---------- Records for the task

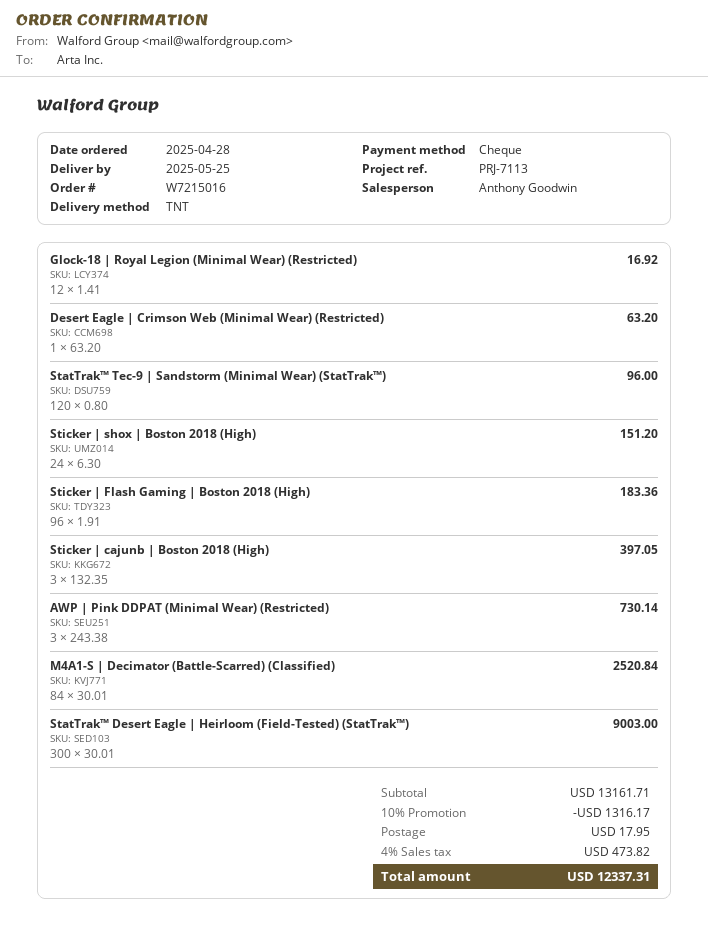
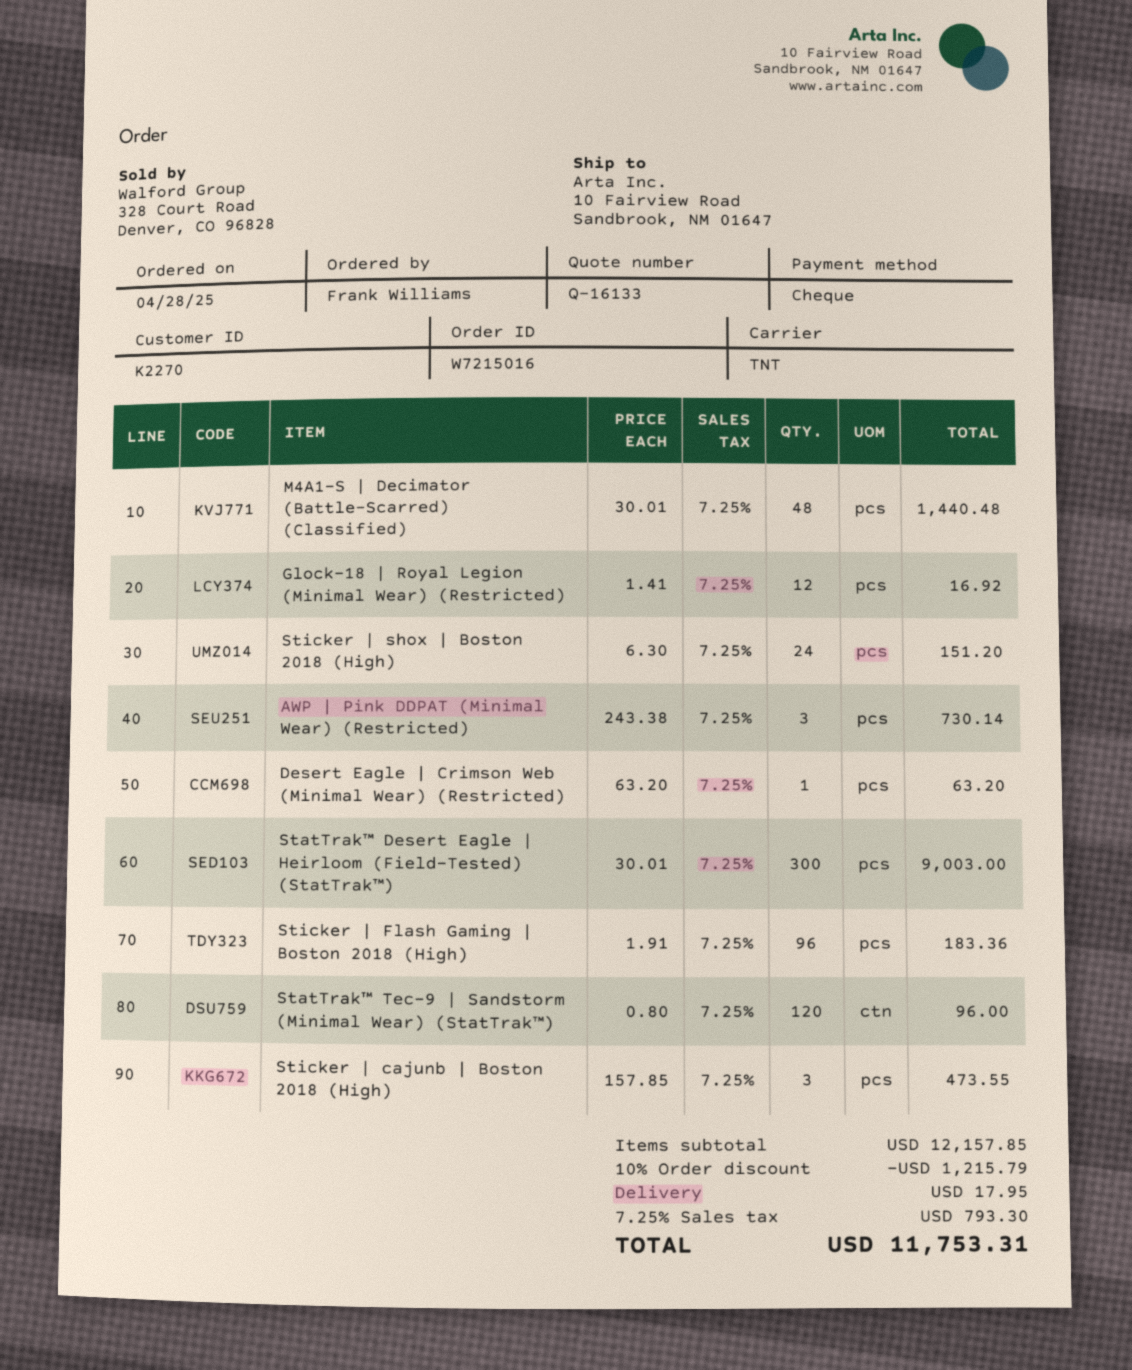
Sticker | cajunb | Boston 2018 (High): 3 x 132.35 = 397.05 -> 3 x 157.85 = 473.55
M4A1-S | Decimator (Battle-Scarred) (Classified): 84 x 30.01 = 2520.84 -> 48 x 30.01 = 1440.48
subtotal: 13161.71 -> 12157.85
discount: 10% = 1316.17 -> 10% = 1215.79
tax: 4% = 473.82 -> 7.25% = 793.30
total: 12337.31 -> 11753.31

--------------------

- _What is required_
Each record is to be copied word for word, with no images carried over.

- _Answer space_
Sticker | cajunb | Boston 2018 (High): 3 x 132.35 = 397.05 -> 3 x 157.85 = 473.55
M4A1-S | Decimator (Battle-Scarred) (Classified): 84 x 30.01 = 2520.84 -> 48 x 30.01 = 1440.48
subtotal: 13161.71 -> 12157.85
discount: 10% = 1316.17 -> 10% = 1215.79
tax: 4% = 473.82 -> 7.25% = 793.30
total: 12337.31 -> 11753.31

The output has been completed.